Chory mentored hundreds of trainees, inspiring generations of geneticists with her approach to science and life. “She both took the work really seriously but never took herself seriously,” remembers Nemhauser. “She was someone who never, ever let her ego get in the way of her science. If she found something that contradicted an idea, she was excited at the possibility of getting to the truth.” 

Those who worked closely with Chory describe her gift for getting to the heart of a scientific question. “The best scientists have an intuition for what may or may not work, and Joanne really had this enormous intuition,” Kay describes.
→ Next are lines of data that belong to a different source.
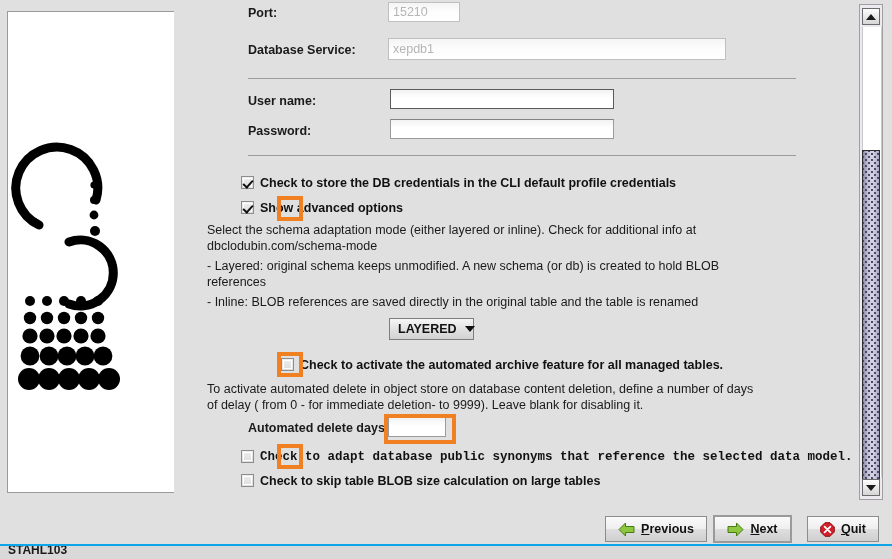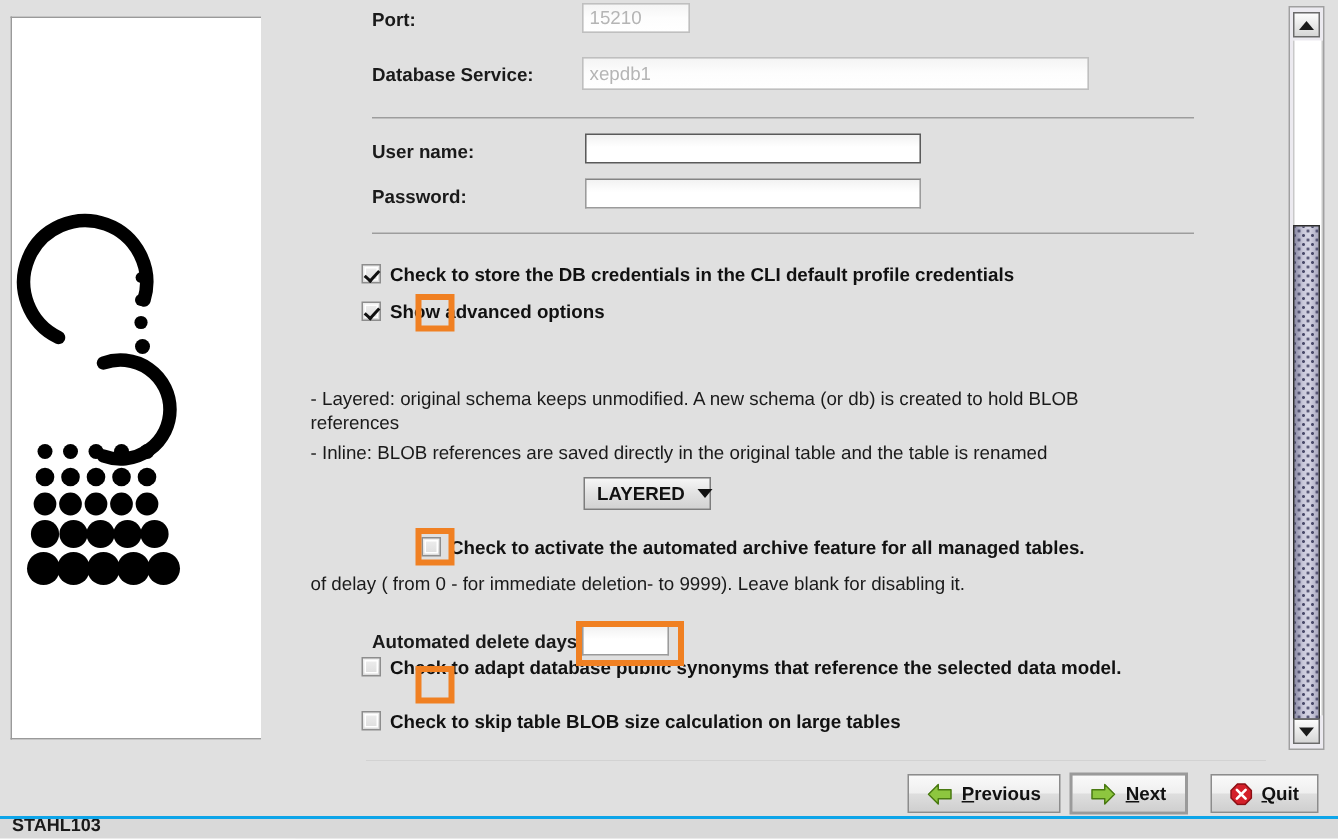"Select the schema adaptation mode" div.para { html: none -> <div> <div>Select the schema adaptation mode (either layered or inline). Check for additional info at</div> <div>dbclodubin.com/schema-mode</div> </div> }
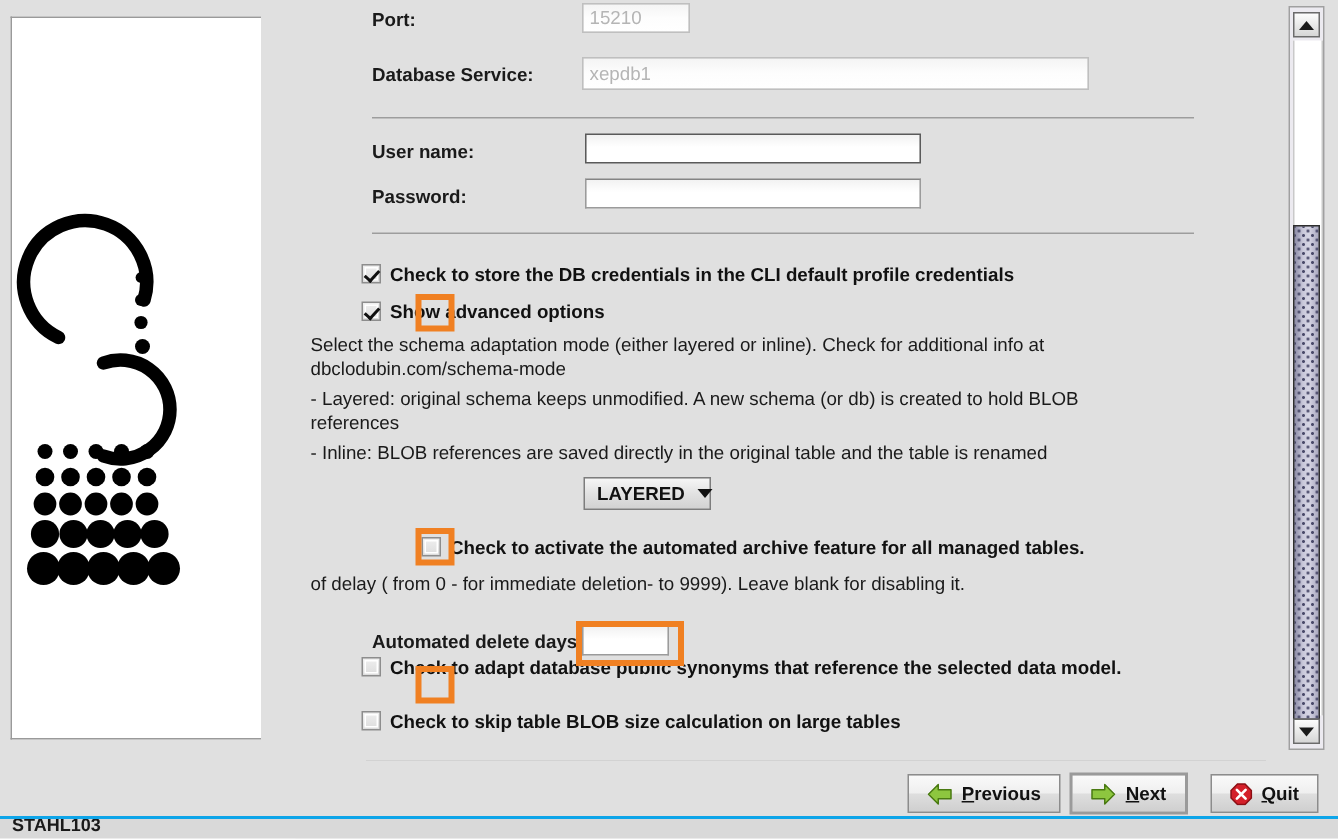"To activate automated delete in" div { html: none -> <div>To activate automated delete in object store on database content deletion, define a number of days</div> }
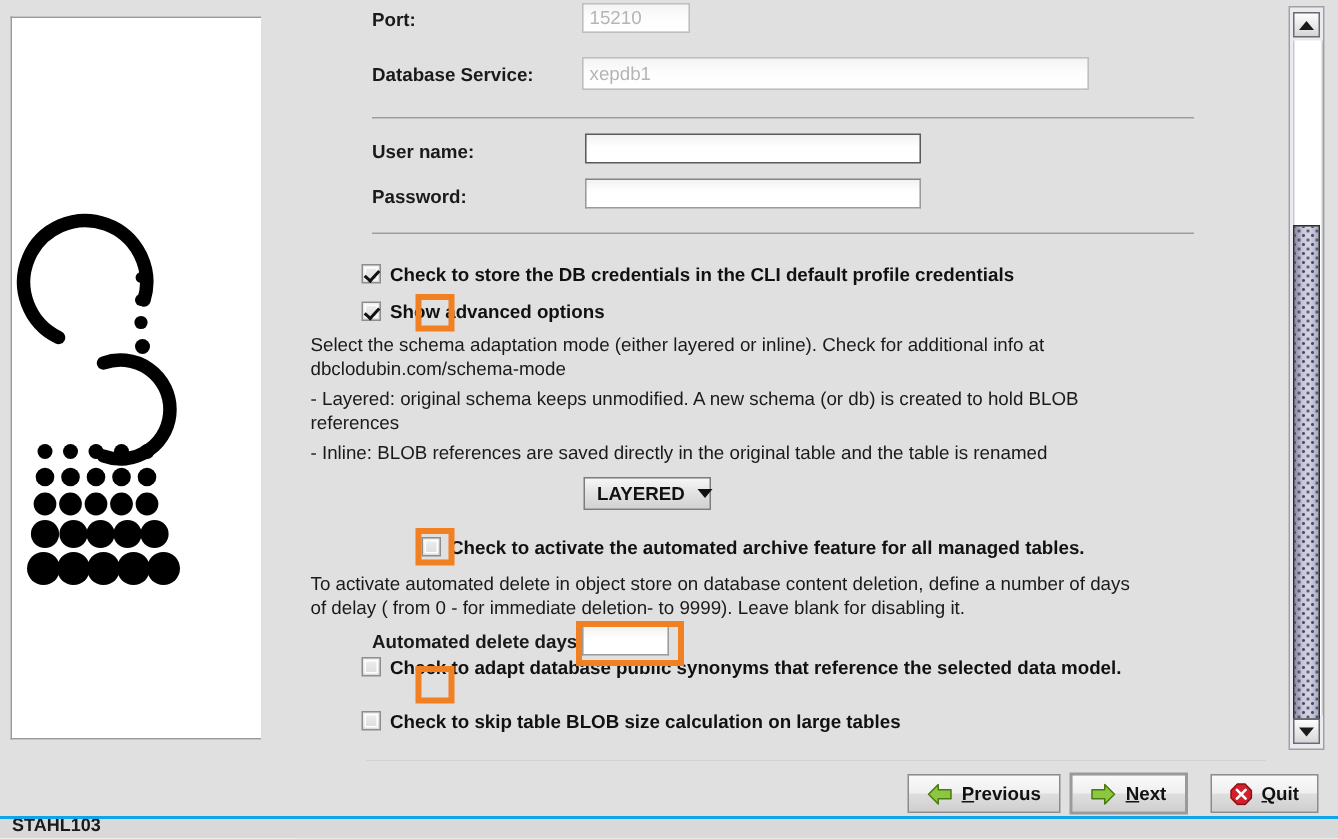"Check to adapt database public" div.cb-row { font-family: none -> Liberation Mono, monospace; top: 438px -> 450px }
Chory’s husband Stephen Worland agrees, saying, “Lots of people can be curious about something, but she repeatedly was curious about the right things. When that curiosity was satisfied, suddenly, all of these incredibly fruitful pathways of research were available.”

Please join us in remembering and celebrating the matchless legacy of Joanne Chory, recipient of the Thomas Hunt Morgan Medal for lifetime achievement in genetics.